Empirical results show that empowerment‑guided policies achieve higher success rates and require fewer interaction steps to solve the tasks. As the GP model becomes more accurate, the empowerment values converge toward the true mutual information between actions and observations, leading the agent to refine its behavior and focus on truly controllable and observable aspects of the environment. The paper demonstrates that empowerment can serve as an intrinsic reward signal that replaces external task‑specific rewards, enabling agents to self‑organize toward salient states solely based on the dynamics.
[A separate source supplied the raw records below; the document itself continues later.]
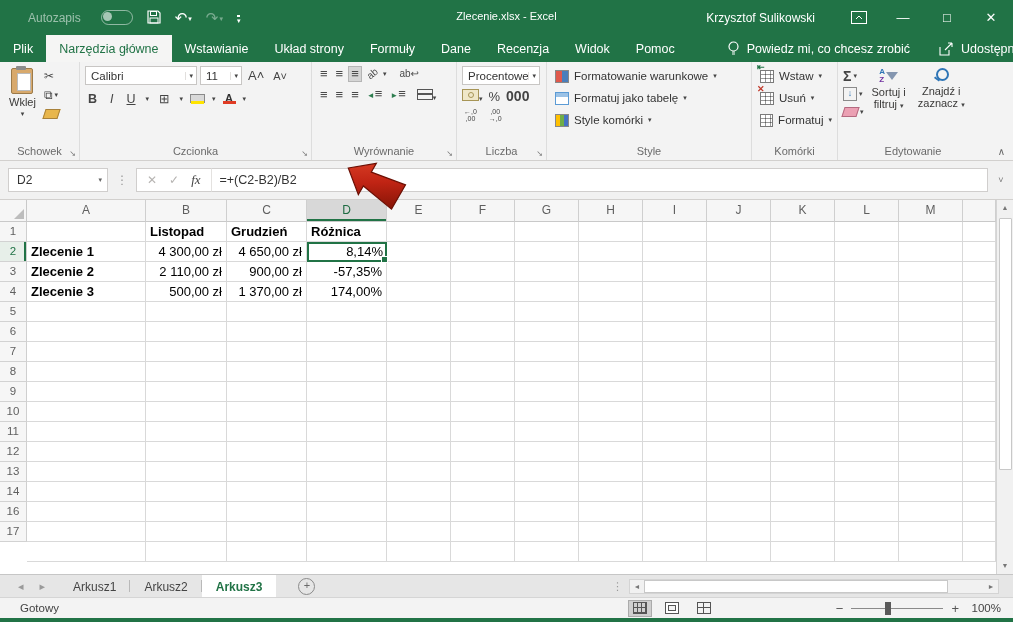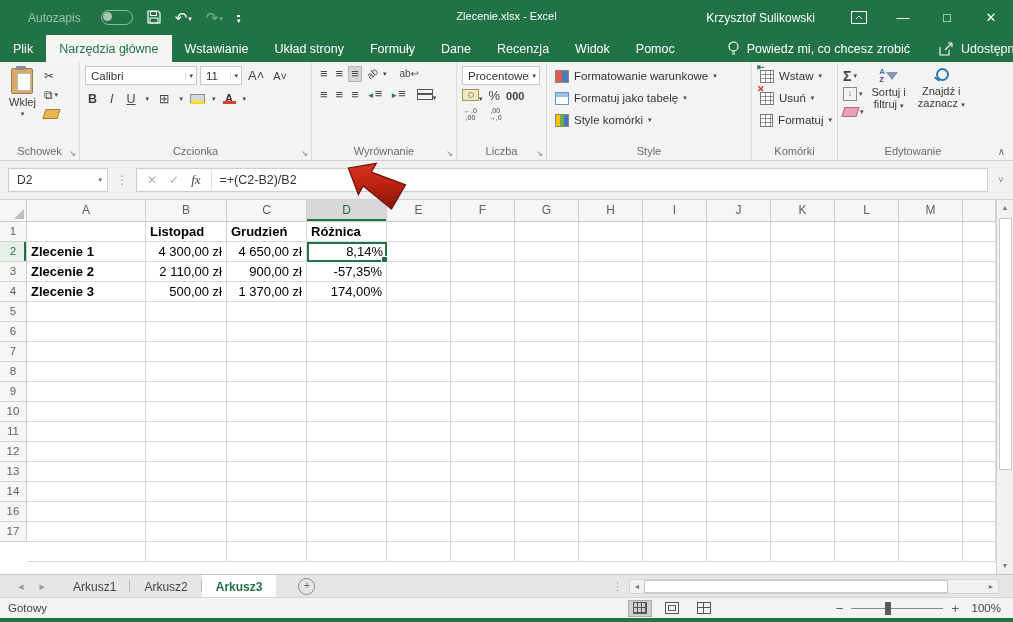--- a/index.html
+++ b/index.html
@@ -133,21 +133,21 @@
   .addsheet .circ{width:15px;height:15px;border:1px solid #8a8a8a;border-radius:50%;color:#6a6a6a;font-size:11px;
                   line-height:13px;text-align:center;}
   .hscrollwrap{margin-left:auto;display:flex;align-items:center;gap:6px;padding-right:14px;}
   .hdots{color:#999;font-size:11px;}
   .hscroll{width:370px;height:15px;background:#f1f1f1;border:1px solid #d4d4d4;display:flex;align-items:center;box-sizing:border-box;}
   .harr{width:14px;text-align:center;font-size:7px;color:#777;}
   .hthumb{flex:1;height:11px;background:#fff;border:1px solid #c8c8c8;margin-right:36px;}
   
   .statusbar{position:absolute;top:597px;left:0;right:0;height:21px;background:#f3f3f3;border-top:1px solid #d5d5d5;
              display:flex;align-items:center;font-size:11.5px;color:#444;box-sizing:border-box;}
-  .status-left{padding-left:8px;}
+  .status-left{padding-left:20px;}
   .status-right{margin-left:auto;display:flex;align-items:center;gap:10px;padding-right:12px;}
   .viewbtns{display:flex;gap:8px;margin-right:110px;}
   .viewbtn{width:24px;height:17px;display:flex;align-items:center;justify-content:center;}
   .viewbtn.active{background:#cfcfcf;border:1px solid #ababab;box-sizing:border-box;}
   .vb-grid{width:12px;height:10px;border:1px solid #555;
      background:repeating-linear-gradient(90deg,transparent 0 3px,#555 3px 4px),repeating-linear-gradient(transparent 0 4px,#555 4px 5px);}
   .vb-page{width:12px;height:10px;border:1px solid #555;box-shadow:inset 0 0 0 2px #fff,inset 0 0 0 3px #555;}
   .vb-break{width:12px;height:10px;border:1px solid #555;background:linear-gradient(90deg,transparent 5px,#555 5px 6px,transparent 6px),linear-gradient(transparent 4px,#555 4px 5px,transparent 5px);}
   .zoomctl{display:flex;align-items:center;gap:8px;}
   .zoomtrack{width:92px;height:1px;background:#8a8a8a;position:relative;}
@@ -311,21 +311,21 @@
 
   <div class="rgroup" style="width:90px">
     <div class="rcontent" style="flex-direction:column;gap:3px">
       <span class="combo" style="width:78px">
         <span style="overflow:hidden;white-space:nowrap">Procentowe</span>
           <span class="dd7">▾</span>
       </span>
       <div class="fontrow" style="gap:6px">
         <span><span class="bill"></span><span class="dd7">▾</span></span>
         <span style="font-size:13px;color:#444">%</span>
-        <span style="font-size:11px;color:#444;font-weight:700">000</span>
+        <span style="font-size:14px;color:#444;font-weight:700">000</span>
       </div>
       <div class="fontrow" style="gap:8px">
         <span class="decbtn">
           <span>←,0</span><br>
           <span>,00</span>
         </span>
         <span class="decbtn">
           <span>,00</span><br>
           <span>→,0</span>
         </span>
Key contributions of the work are: (1) a scalable Monte‑Carlo approximation of continuous‑state empowerment using KDE, (2) an online GP‑based transition model with iterated forecasting that supplies the necessary predictive distributions, (3) a demonstration that the synergy of these components yields efficient, curiosity‑driven exploration and rapid model learning in benchmark control problems.
The authors discuss several avenues for future research, including extending the method to high‑dimensional sensory inputs (e.g., images), handling multi‑agent scenarios where agents’ empowerment may interact, and deploying the approach on physical robotic platforms to assess real‑time performance and safety. By bridging the gap between theoretical empowerment and practical continuous control, the paper positions empowerment as a powerful intrinsic motivation mechanism for autonomous agents operating in complex, partially unknown environments.